Given records:
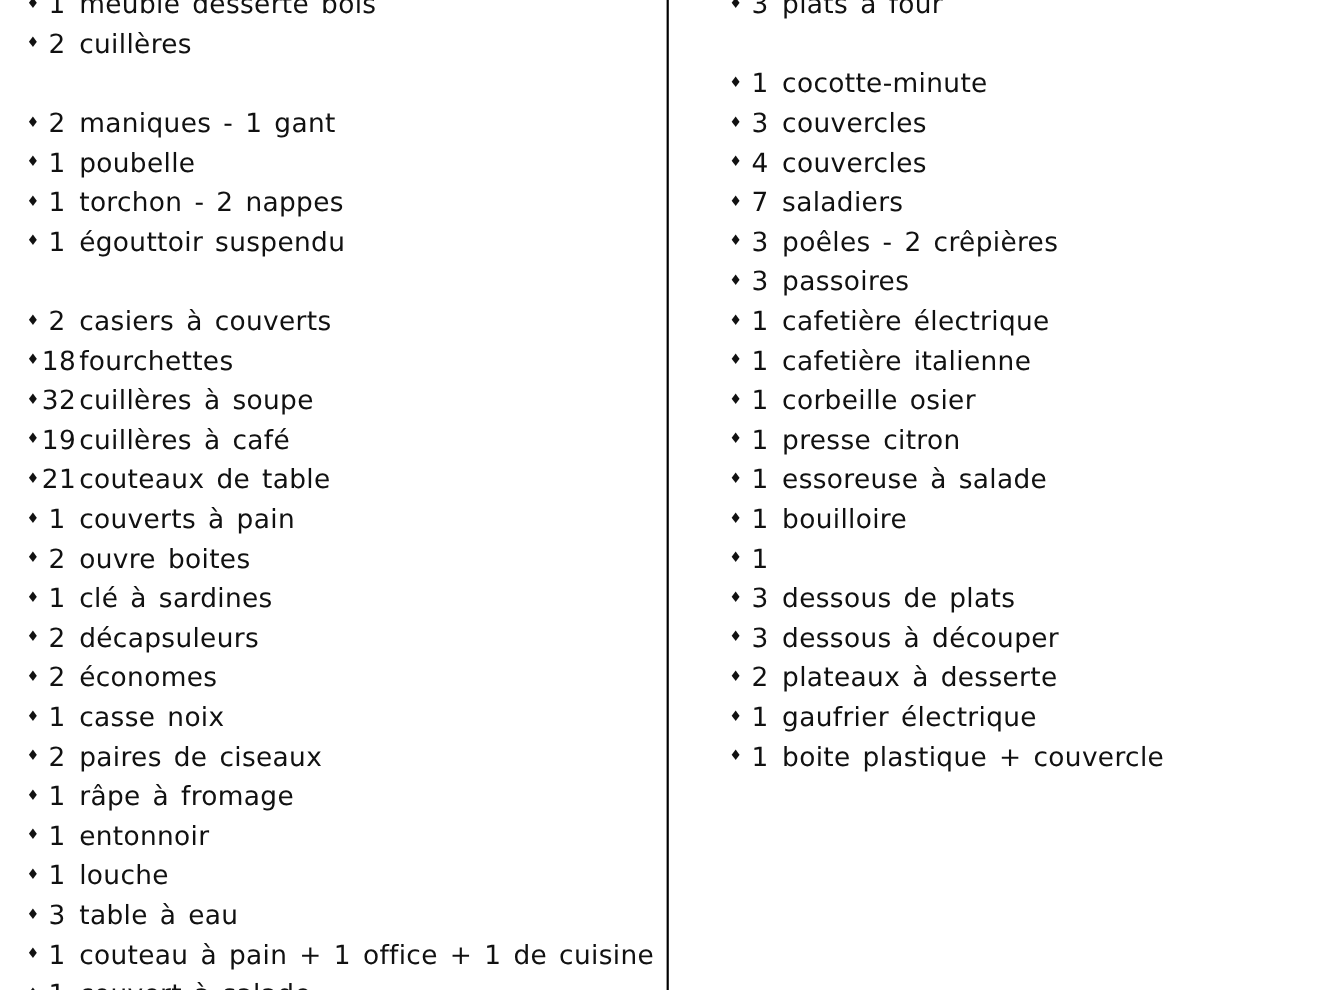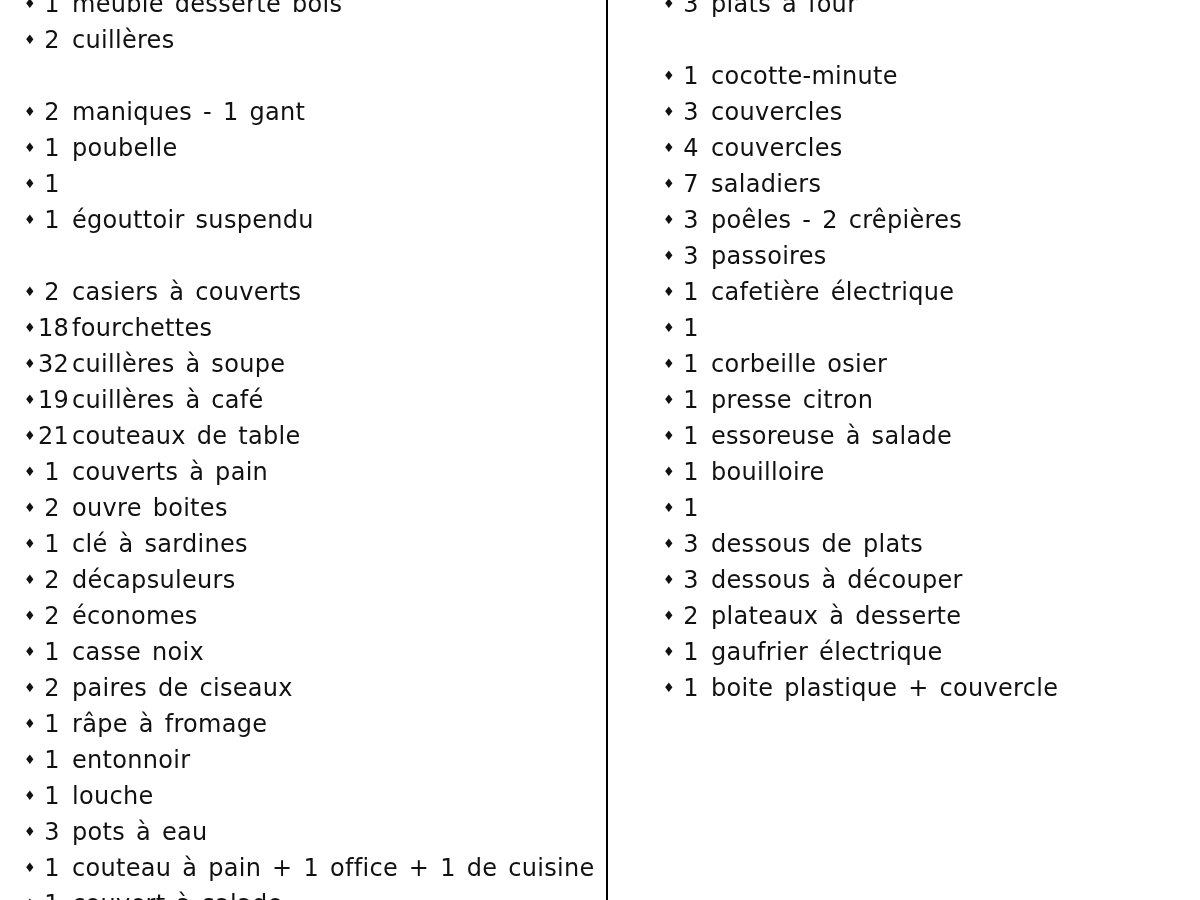--- a/index.html
+++ b/index.html
@@ -77,20 +77,21 @@
         <span class="label">maniques - 1 gant</span>
       </div>
       <div class="row">
         <span class="bullet">♦</span>
         <span class="qty">1</span>
         <span class="label">poubelle</span>
       </div>
       <div class="row">
         <span class="bullet">♦</span>
         <span class="qty">1</span>
+        <span class="label">torchon - 2 nappes</span>
       </div>
       <div class="row">
         <span class="bullet">♦</span>
         <span class="qty">1</span>
         <span class="label">égouttoir suspendu</span>
       </div>
       <div class="row blank"></div>
       <div class="row">
         <span class="bullet">♦</span>
         <span class="qty">2</span>
@@ -162,21 +163,21 @@
         <span class="label">entonnoir</span>
       </div>
       <div class="row">
         <span class="bullet">♦</span>
         <span class="qty">1</span>
         <span class="label">louche</span>
       </div>
       <div class="row">
         <span class="bullet">♦</span>
         <span class="qty">3</span>
-        <span class="label">pots à eau</span>
+        <span class="label">table à eau</span>
       </div>
       <div class="row">
         <span class="bullet">♦</span>
         <span class="qty">1</span>
         <span class="label">couteau à pain + 1 office + 1 de cuisine</span>
       </div>
       <div class="row">
         <span class="bullet">♦</span>
         <span class="qty">1</span>
         <span class="label">couvert à salade</span>
@@ -221,20 +222,21 @@
         <span class="label">passoires</span>
       </div>
       <div class="row">
         <span class="bullet">♦</span>
         <span class="qty">1</span>
         <span class="label">cafetière électrique</span>
       </div>
       <div class="row">
         <span class="bullet">♦</span>
         <span class="qty">1</span>
+        <span class="label">cafetière italienne</span>
       </div>
       <div class="row">
         <span class="bullet">♦</span>
         <span class="qty">1</span>
         <span class="label">corbeille osier</span>
       </div>
       <div class="row">
         <span class="bullet">♦</span>
         <span class="qty">1</span>
         <span class="label">presse citron</span>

Exercise objective: Reproduce each line from the records that contains the word "cafetière".

Answer space:
         <span class="label">cafetière électrique</span>
+        <span class="label">cafetière italienne</span>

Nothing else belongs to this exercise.